**Task directions:** Nothing but an exact reproduction of the records, pictures excluded, should be returned.

===== Available data =====

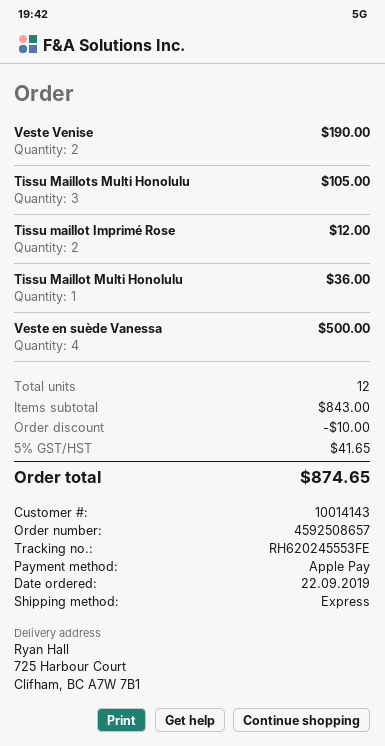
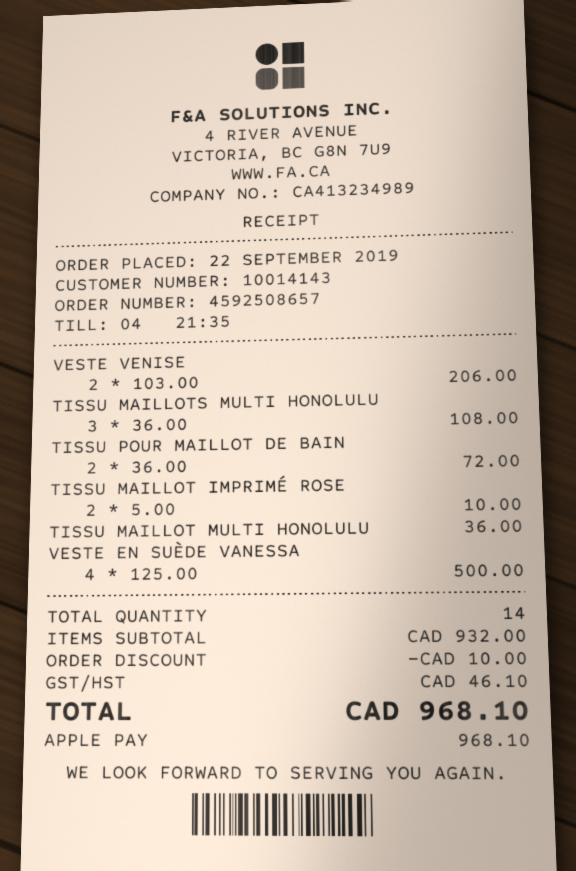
Veste Venise: 2 for 190.00 -> 2 for 206.00
Tissu Maillots Multi Honolulu: 3 for 105.00 -> 3 for 108.00
Tissu maillot Imprimé Rose: 2 for 12.00 -> 2 for 10.00
TISSU POUR MAILLOT DE BAIN: none -> 2 for 72.00
total quantity: 12 -> 14
subtotal: 843.00 -> 932.00
tax: 41.65 -> 46.10
total: 874.65 -> 968.10

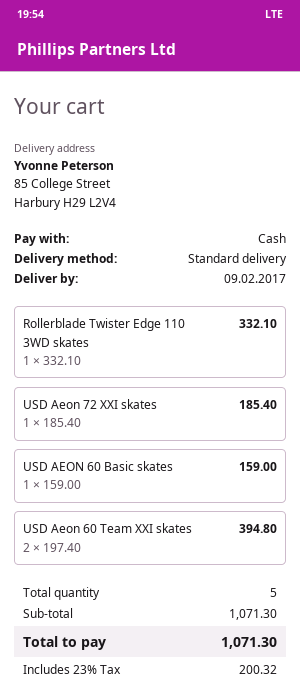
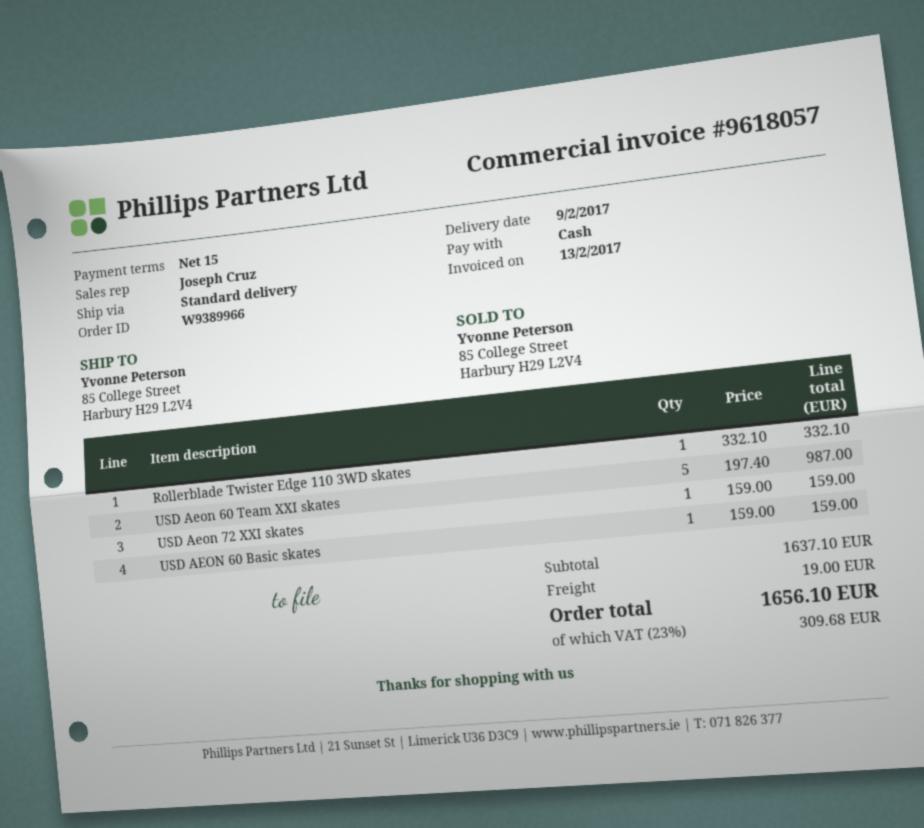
USD Aeon 72 XXI skates: 1 x 185.40 = 185.40 -> 1 x 159.00 = 159.00
USD Aeon 60 Team XXI skates: 2 x 197.40 = 394.80 -> 5 x 197.40 = 987.00
subtotal: 1071.30 -> 1637.10
shipping: none -> 19.00
tax: 23% = 200.32 -> 23% = 309.68
total: 1071.30 -> 1656.10

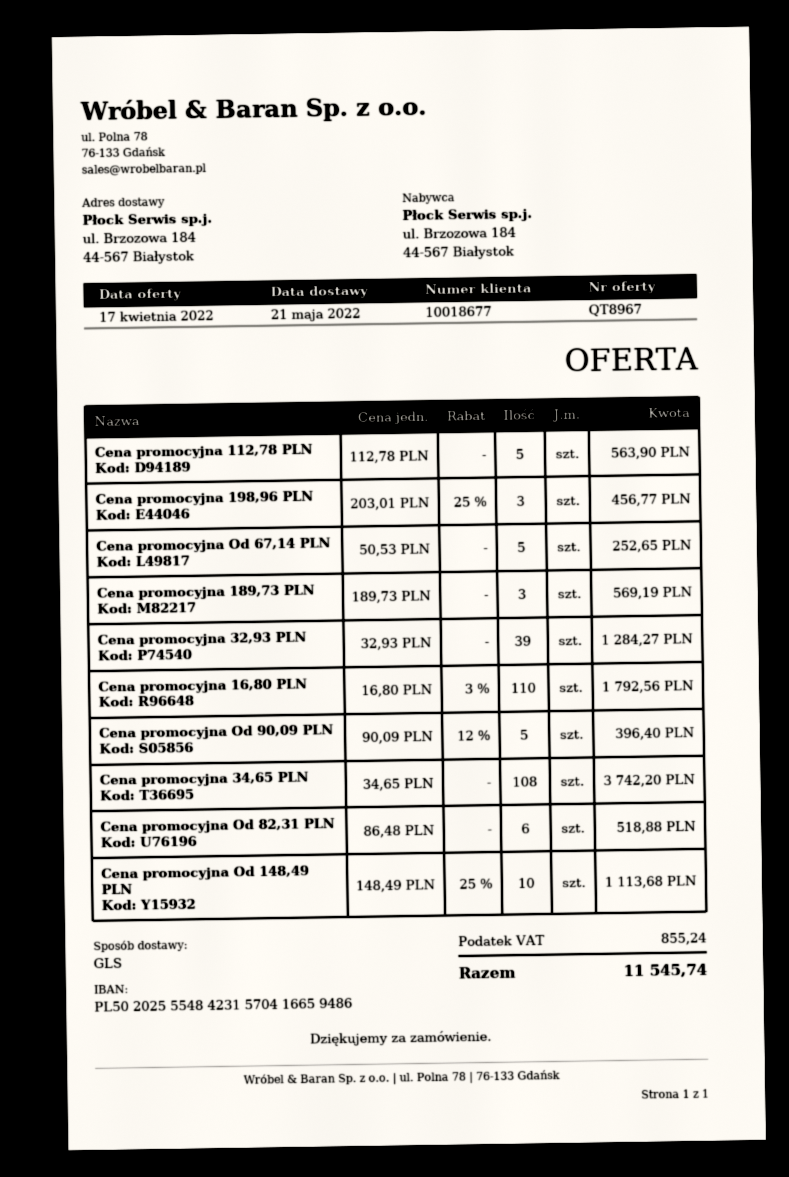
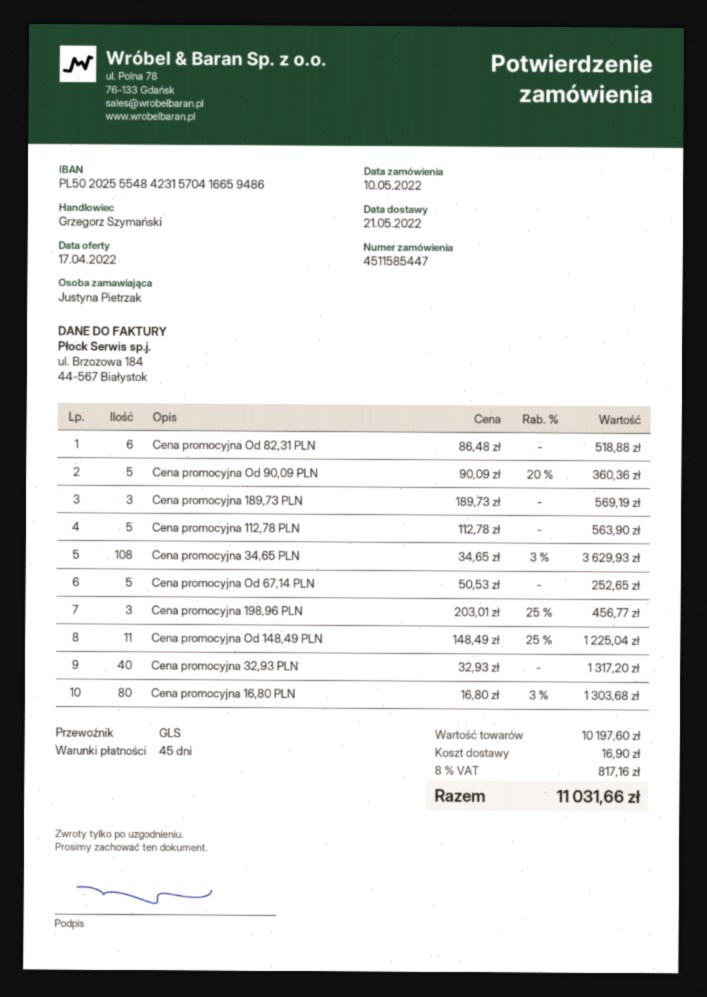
Cena promocyjna 32,93 PLN: 39 x 32.93 = 1284.27 -> 40 x 32.93 = 1317.20
Cena promocyjna 16,80 PLN: 110 x 16.80 - 3% = 1792.56 -> 80 x 16.80 - 3% = 1303.68
Cena promocyjna Od 90,09 PLN: 5 x 90.09 - 12% = 396.40 -> 5 x 90.09 - 20% = 360.36
Cena promocyjna 34,65 PLN: 108 x 34.65 = 3742.20 -> 108 x 34.65 - 3% = 3629.93
Cena promocyjna Od 148,49 PLN: 10 x 148.49 - 25% = 1113.68 -> 11 x 148.49 - 25% = 1225.04
shipping: none -> 16.90
tax: 855.24 -> 817.16
total: 11545.74 -> 11031.66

=====

**Response below:**
Veste Venise: 2 for 190.00 -> 2 for 206.00
Tissu Maillots Multi Honolulu: 3 for 105.00 -> 3 for 108.00
Tissu maillot Imprimé Rose: 2 for 12.00 -> 2 for 10.00
TISSU POUR MAILLOT DE BAIN: none -> 2 for 72.00
total quantity: 12 -> 14
subtotal: 843.00 -> 932.00
tax: 41.65 -> 46.10
total: 874.65 -> 968.10

USD Aeon 72 XXI skates: 1 x 185.40 = 185.40 -> 1 x 159.00 = 159.00
USD Aeon 60 Team XXI skates: 2 x 197.40 = 394.80 -> 5 x 197.40 = 987.00
subtotal: 1071.30 -> 1637.10
shipping: none -> 19.00
tax: 23% = 200.32 -> 23% = 309.68
total: 1071.30 -> 1656.10

Cena promocyjna 32,93 PLN: 39 x 32.93 = 1284.27 -> 40 x 32.93 = 1317.20
Cena promocyjna 16,80 PLN: 110 x 16.80 - 3% = 1792.56 -> 80 x 16.80 - 3% = 1303.68
Cena promocyjna Od 90,09 PLN: 5 x 90.09 - 12% = 396.40 -> 5 x 90.09 - 20% = 360.36
Cena promocyjna 34,65 PLN: 108 x 34.65 = 3742.20 -> 108 x 34.65 - 3% = 3629.93
Cena promocyjna Od 148,49 PLN: 10 x 148.49 - 25% = 1113.68 -> 11 x 148.49 - 25% = 1225.04
shipping: none -> 16.90
tax: 855.24 -> 817.16
total: 11545.74 -> 11031.66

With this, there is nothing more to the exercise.